While Trump’s approval rating among Republicans still remains healthy, it has taken a hit in the wake of the insurgency.
The president’s approval rating in the Pew survey – which was released Friday and conducted Jan. 8-12 – stands at 60%, up from 77% in August last year.
But Trump’s approval rating among Republicans in a new national ABC News / Washington Post poll – released Friday and conducted Jan. 10-13 – remains robust at 79%. But that’s down from 88% in October 2020, the last time ABC News and The Washington Post asked the question.
And a Quinnipiac University poll conducted in the three days immediately following the January 6 Capitol riot and released earlier this week showed the president’s approval among GOP voters at 71% approval. . That’s down from 89% in the Quinnipiac poll last month.
BEFORE AND CENTER IN THE DAYS AFTER THE CAPITOL ATTACK
A major question in the future is how much influence an injured former president and soon former President Trump will have on the GOP, a party he reshaped and led during his four years in the White House.
Nearly two-thirds of House Republicans – even after the joint session of Congress was delayed six hours after the attack on Capitol Hill – have opposed certification of Electoral College results in two states Biden narrowly passed Trump in the presidential election. And 197 House Republicans voted against Trump’s impeachment on Wednesday, with just 10 GOP lawmakers joining 222 Democrats in voting for impeachment.

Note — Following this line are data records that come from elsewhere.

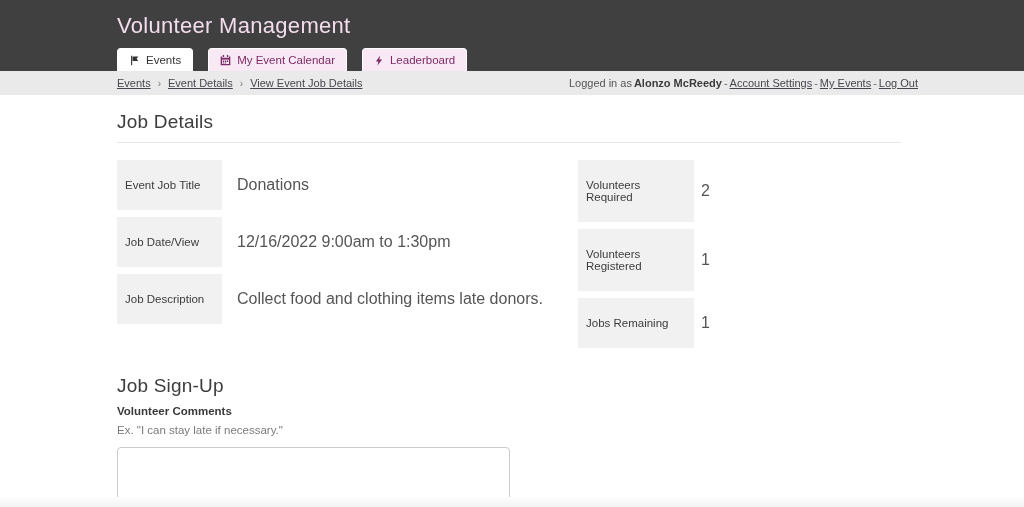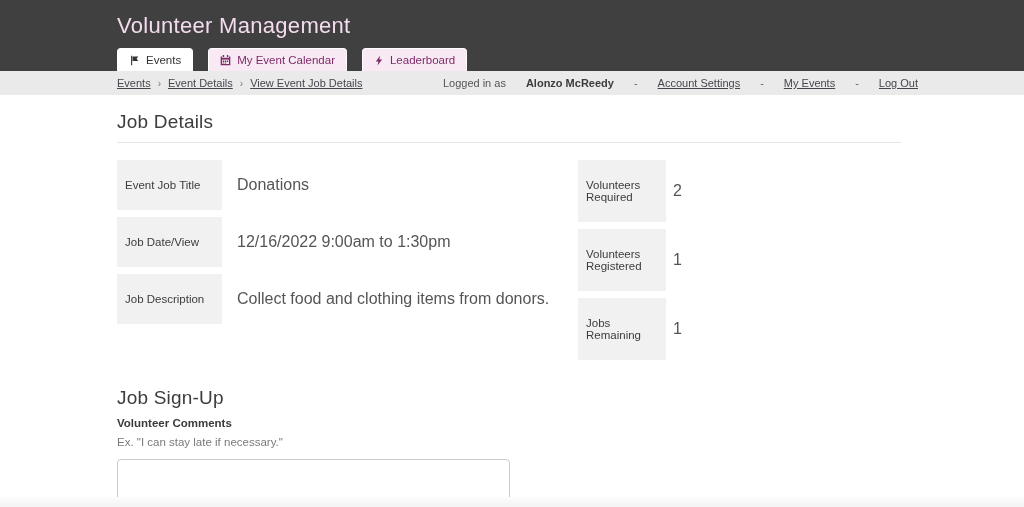"Logged in as" .account { gap: 20px -> 2px }
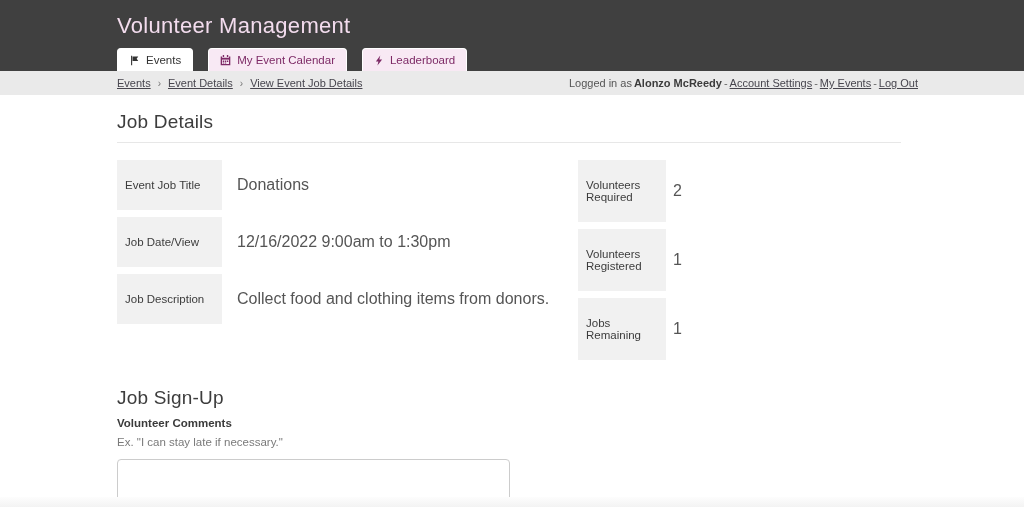"Volunteers Required" .right .dl-label { width: 88px -> 116px }
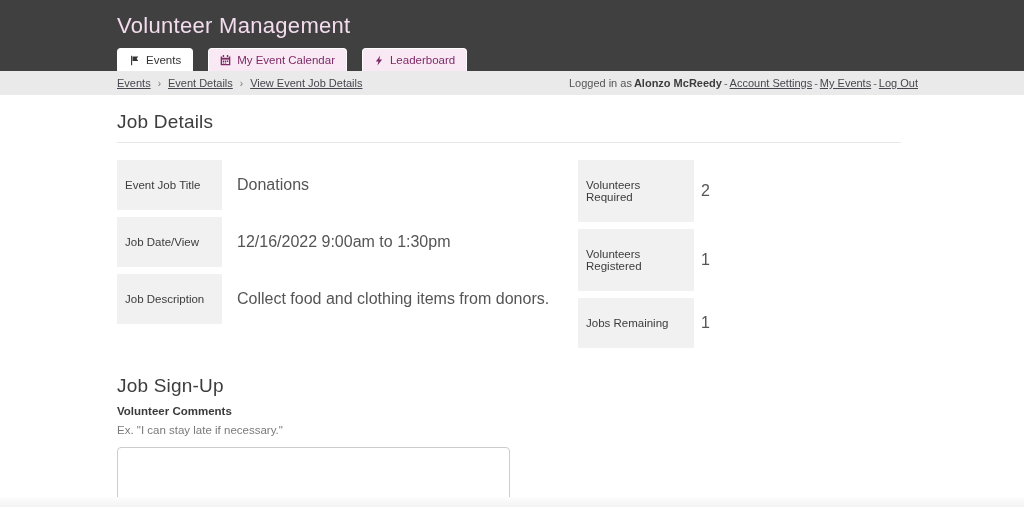"Collect food and clothing items" span.dl-value { text: from -> late }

Before the Capitol Attack – which came shortly after the president urged a large crowd of supporters he addressed at a rally near the White House to march to the Capitol and demonstrate forcefully protesting the certification of an election he has repeatedly claimed to be “rigged” and endemic to “electoral fraud” – Trump had vowed to play an influential role in the party’s future. He was also flirting with a presidential election in 2024 in an attempt to win back the White House.
Now, with the option of never running in federal elections again if convicted in the Senate impeachment trial, Trump’s future political ambitions are in dire straits.